I'm trying to understand the difference between UTF-8
, utf-8
, and UTF8
as described at the very bottom of Encode.pm.
#!/usr/bin/perl
use strict;
use warnings;
use Encode;
printf "Perl: %s, Encode.pm: %s\n", $^V, $Encode::VERSION;
# https://metacpan.org/pod/Encode#UTF-8-vs.-utf8-vs.-UTF8
encode("utf8", "\x{FFFF_FFFF}", 1); # okay
encode("UTF-8", "\x{FFFF_FFFF}", 1); # croaks
1;
Here's the output:
Code point 0xFFFFFFFF is not Unicode, requires a Perl extension, and so is not portable at test.pl line 9.
Code point 0xFFFFFFFF is not Unicode, requires a Perl extension, and so is not portable at test.pl line 10.

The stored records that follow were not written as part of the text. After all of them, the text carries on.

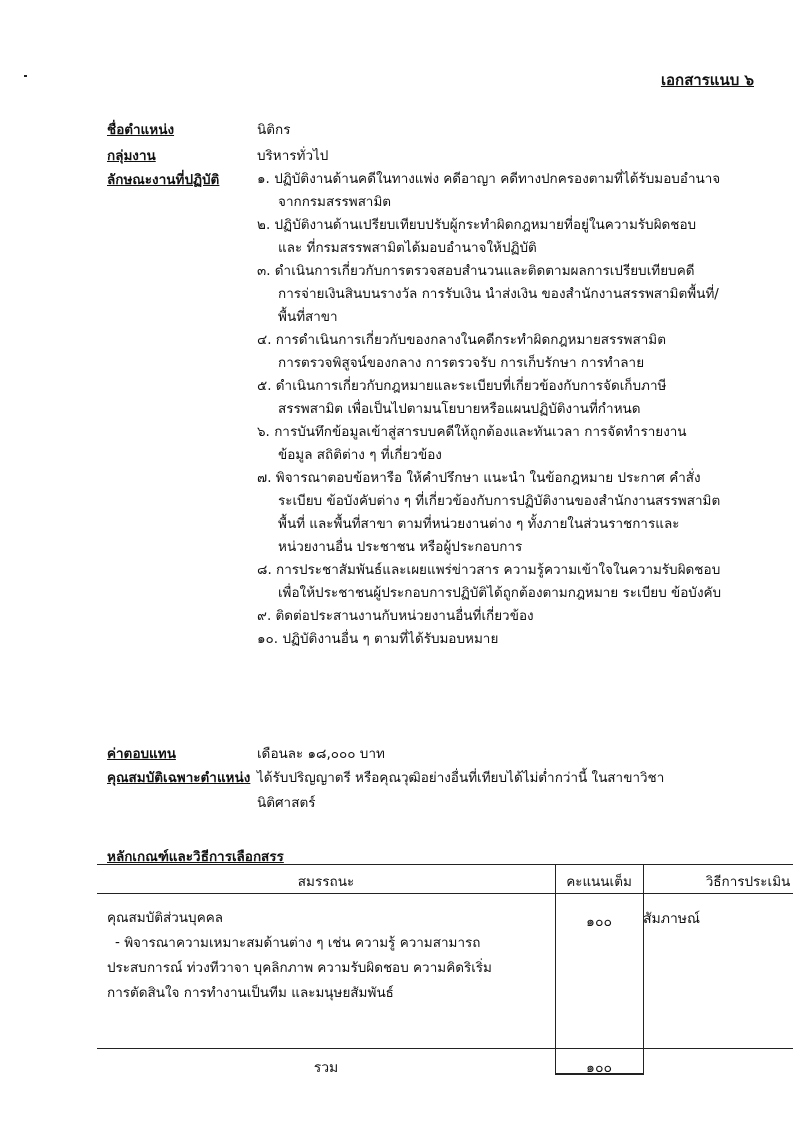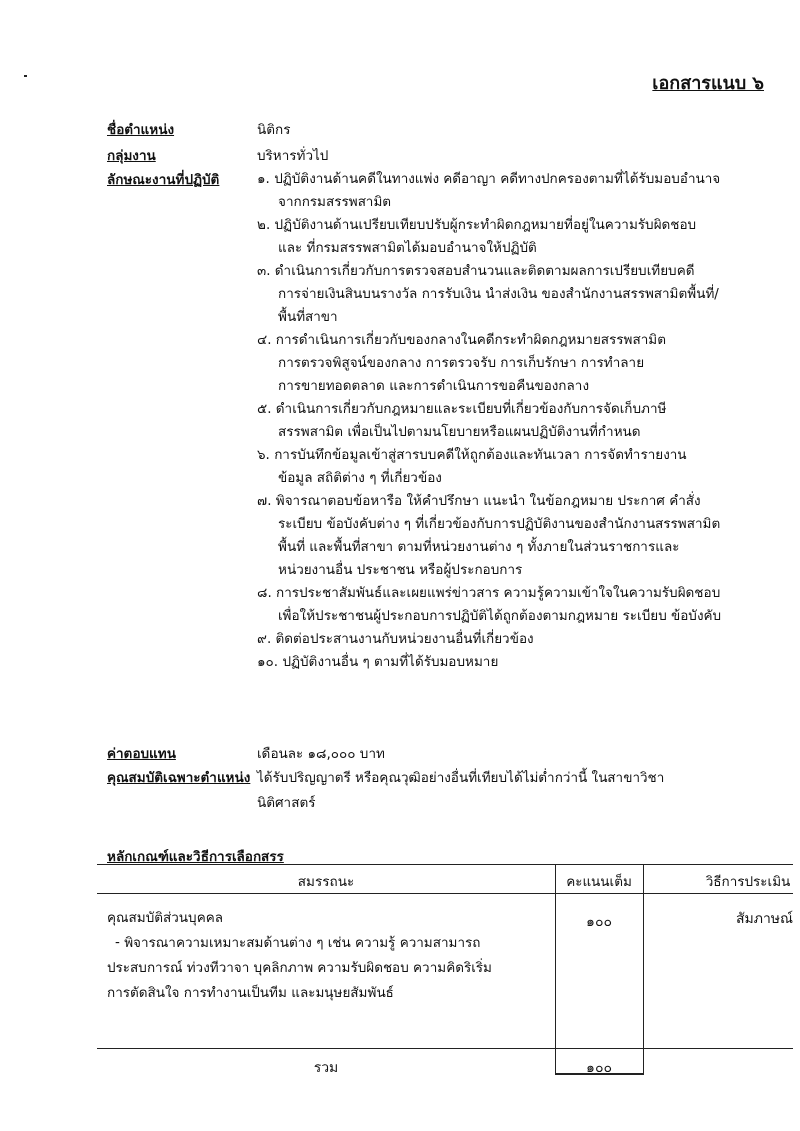"เอกสารแนบ ๖" .attach { font-size: 18px -> 15px; right: 36px -> 46px }
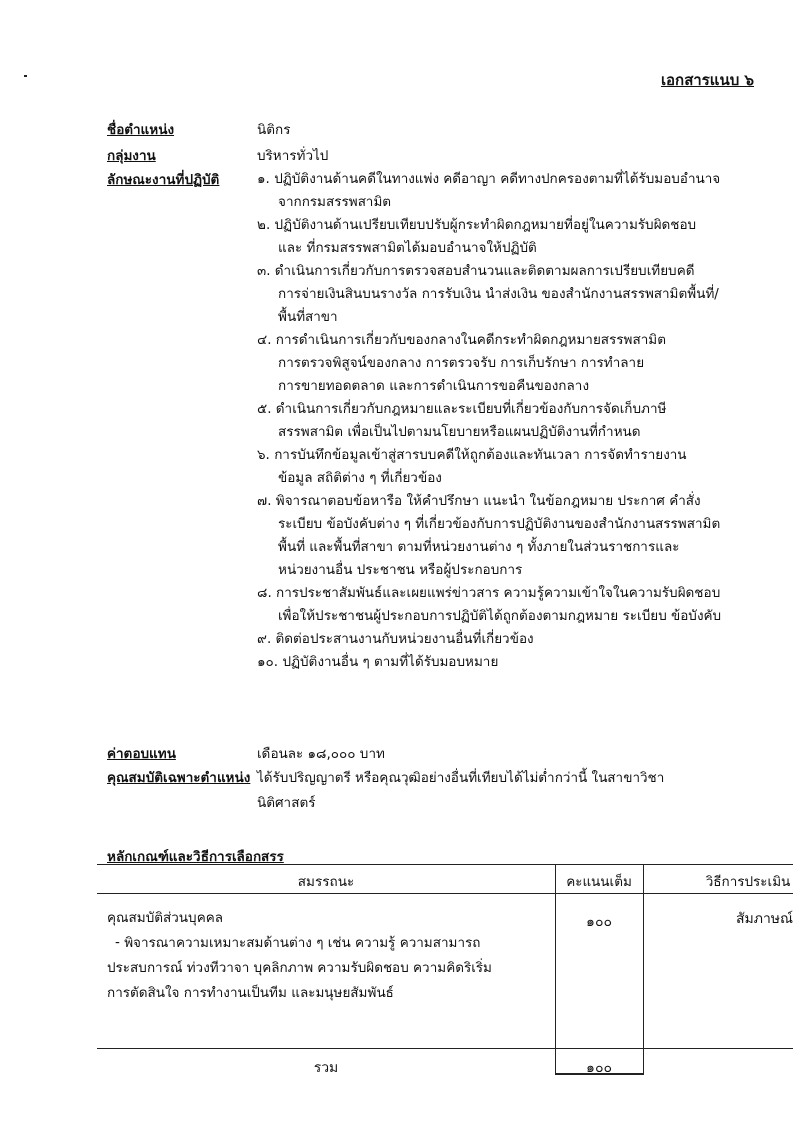"การขายทอดตลาด" span.cont { html: <span>การขายทอดตลาด และการดำเนินการขอคืนของกลาง</span> -> none }
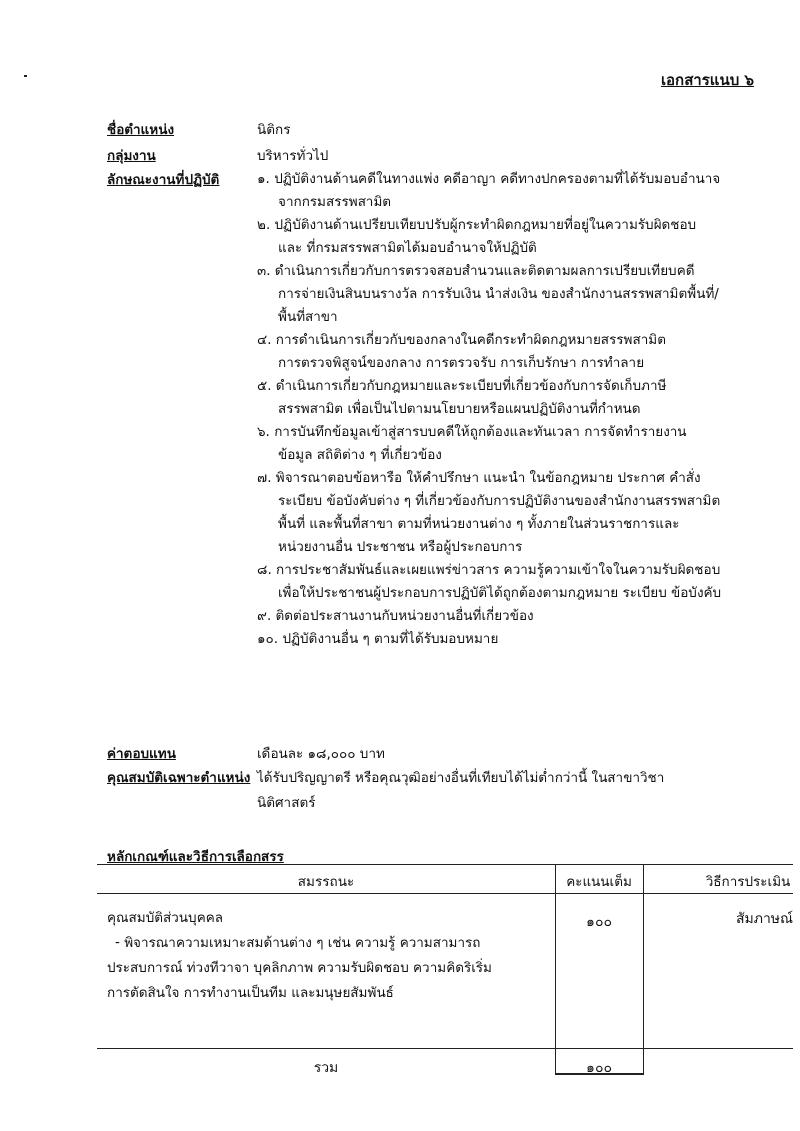"สัมภาษณ์" div.cell { text-align: right -> left }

Perl: v5.40.2, Encode.pm: 3.21
Modification of a read-only value attempted at test.pl line 9.
It looks like both lines generate the exact same warning, and somehow the third argument CHECK
is being modified? Could someone please explain what's going on with this code?
UTF-8 and utf-8 both refer to the standard encoding. (Character encoding names are usually case-insensitive.)
utf8 is a Perl-specific extension of UTF-8. While UTF-8 can only encode valid Code Points, utf8 can encode any 72-bit number (though Perl only supports 32-bit or 64-bit numbers).
$ perl -e'
use Encode qw( decode encode );
my $enc = shift;
my $c = chr( 0xFFFF_FFFF );
$c = decode( $enc, encode( $enc, $c ) );
printf "%vX\n", $c;
' UTF-8
FFFD
$ perl -e'
use Encode qw( decode encode );
my $enc = shift;
my $c = chr( 0xFFFF_FFFF );
$c = decode( $enc, encode( $enc, $c ) );
printf "%vX\n", $c;
' utf8
FFFFFFFF
U+FFFD REPLACEMENT CHARACTER is used for characters that can't be encoded.
Because LEAVE_SRC
wasn't provided, encode
attempts to modify the second argument. That fails since you provided a constant.